Komba – um ritual de bater o pé

Quando a palavra de ordem é festa e o grito de alegria bate o pé com um forte ritmo angolano, apenas três palavras deverão passar na mente dos leitores: Buraka Som Sistema.
Fotografia: Simon Frederick

Quando a palavra de ordem é festa e o grito de alegria bate o pé com um forte ritmo angolano, apenas três palavras deverão passar na mente dos leitores: Buraka Som Sistema. Lançado o seu segundo album no passado dia 24, “Komba” é a nova receita da banda de culto luso-angolana que se prepara para nos deixar devotos com o seu “ritual de celebração”.

A ideia é simples. Festejar enquanto se pode e sem medo de correr riscos. Para isso, João Barbosa, Rui Pité, Kalaf Ângelo e Andro Carvalho, membros da banda e mais conhecidos por J-Wow, Riot, Kalaf e Conductor, respectivamente, pegaram na tradição fúnebre angolana para dar nome ao album, e tornaram-na própria dos Buraka Som Sistema, como já lhes é habitual. “[Komba] é um ritual que acontece sete dias depois do funeral de alguém, onde os familiares e amigos se reúnem em ambiente de festa, com bebida, alcool, comida e música, para celebrar a memória do finado”, explica Kalaf. “E nós discordamos. Achamos que a maior festa das nossas vidas deve acontecer enquanto estamos vivos, para podermos celebrar e gritar bem alto o que pensamos”. Com isto em mente, e bem ao jeito dos Buraka Som Sistema, tudo isto se traduz em música carregada de novas experiências sonoras, batidas com presença em diferentes estilos músicais mas sempre com pronúncia de Kuduro.

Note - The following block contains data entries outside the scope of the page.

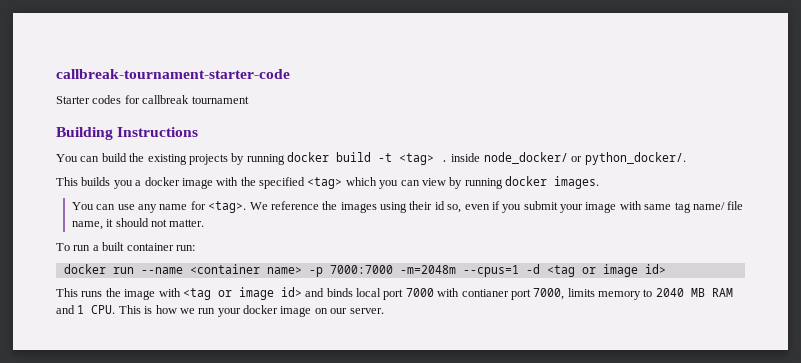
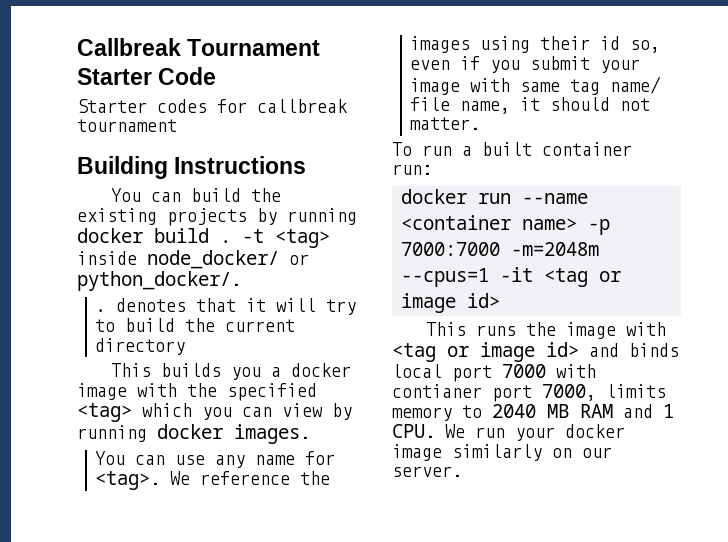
[56,69,290,79] callbreak-tournament-starter-code -> [77,38,321,56] [77,67,217,85] Callbreak Tournament Starter Code
(371, 157) none -> [220,240,231,243] .
[441,160,448,162] . -> (330, 238) none
(686, 158) none -> [95,298,357,315] [95,318,296,332] [95,338,186,355] // . denotes that it will try to build the current directory
[525,264,540,274] -d -> [500,267,533,282] -it
[118,305,195,314] This is how we -> [445,424,465,438] We
(312, 311) none -> [452,444,542,461] similarly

Num registo mais próximo do dubstep e do reggaeton, aliados ao kuduro progressivo e ao electrónico, este novo trabalho da banda distingue-se de “Black Diamond” pela sua sonoridade e consistência do album como um todo. Quem o diz é J-Wow, para quem “Komba” é a “evolução natural daquilo que será o nosso som”. “É mantendo esse espírito de nos atirar-mos de cabeça para aquilo que achamos que é válido e que pode ser interessante que continuamos a fazer música”, diz o produtor, “Buraka está cada vez mais a ganhar uma identidade própria e este [Komba] é o resultado desse refinamento”. Ideia que Andro Carvalho, a.k.a. Conductor, partilha, ao contrariar a ideia que “Buraka seja aquela caixinha pequena chamada Kuduro progressivo”. “Fazemos aquilo que achamos que tem de ser feito, sem muitas observações”, afirma.

Com participações de músicos como Sara Tavares, Roses Gabore, Blaya ou a dupla Mixhell, com quem actuaram no Rock in Rio deste ano no Brasil, o universo de “Komba”, fica completo com a participação do graffiter Stephan Doitschinoff na criação das ilustrações do albúm.

Ao lançarem este novo trabalho, os Buraka Som Sistema preparam agora os concertos nos Coliseus de Lisboa e do Porto, dia 10 e 19 respectivamente, e ainda no dia 22 de Novembro em Londres no Club Heaven. E continuam a arrastar multidões de fãs, o que para Kalaf demonstra uma alteração do gosto das massas. “Hoje tens um miúdo que tem Shakira, Buraka e rock super obscuro, reggaeton, tudo no ipod em shuffle”, afirma o músico. “E acho isso interessante”.